(Version difference data)
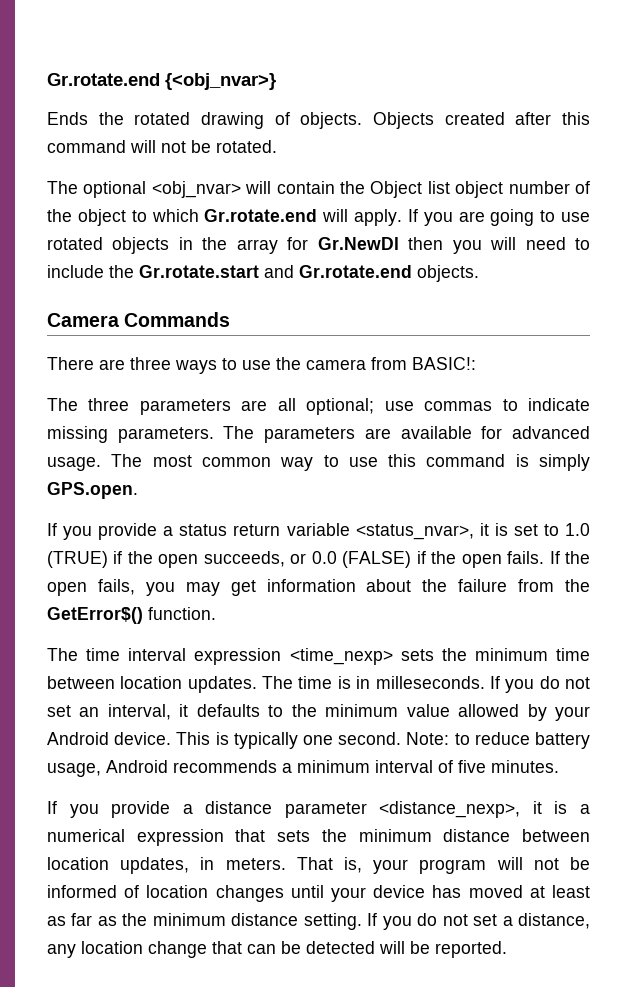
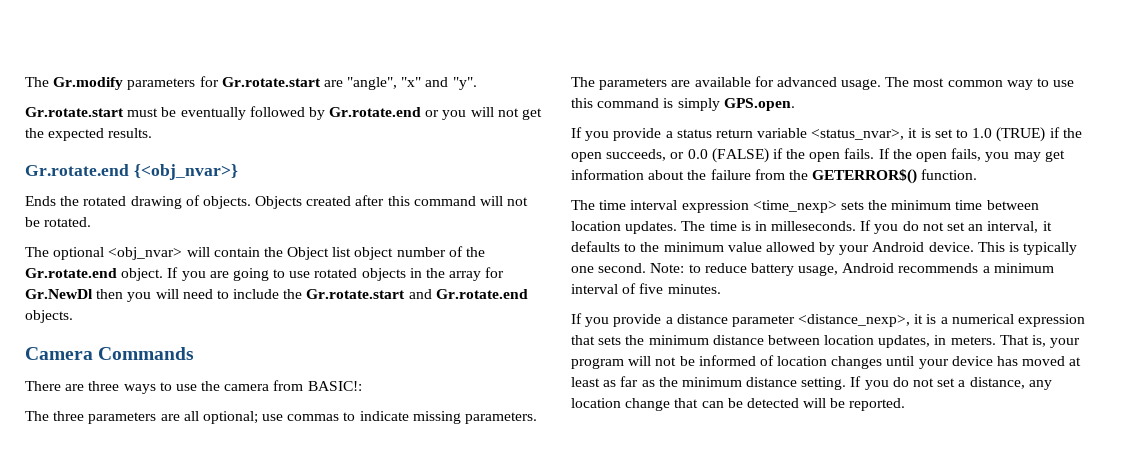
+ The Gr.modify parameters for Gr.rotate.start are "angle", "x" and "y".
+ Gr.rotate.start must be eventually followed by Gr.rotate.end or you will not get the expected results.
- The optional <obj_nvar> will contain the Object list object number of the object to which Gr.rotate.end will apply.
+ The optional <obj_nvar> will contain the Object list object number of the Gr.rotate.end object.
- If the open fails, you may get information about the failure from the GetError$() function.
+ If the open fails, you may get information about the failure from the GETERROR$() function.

Exercise ->
Only an exact copy of the records counts as an answer. Leave out the images.

Reply to the exercise ->
+ The Gr.modify parameters for Gr.rotate.start are "angle", "x" and "y".
+ Gr.rotate.start must be eventually followed by Gr.rotate.end or you will not get the expected results.
- The optional <obj_nvar> will contain the Object list object number of the object to which Gr.rotate.end will apply.
+ The optional <obj_nvar> will contain the Object list object number of the Gr.rotate.end object.
- If the open fails, you may get information about the failure from the GetError$() function.
+ If the open fails, you may get information about the failure from the GETERROR$() function.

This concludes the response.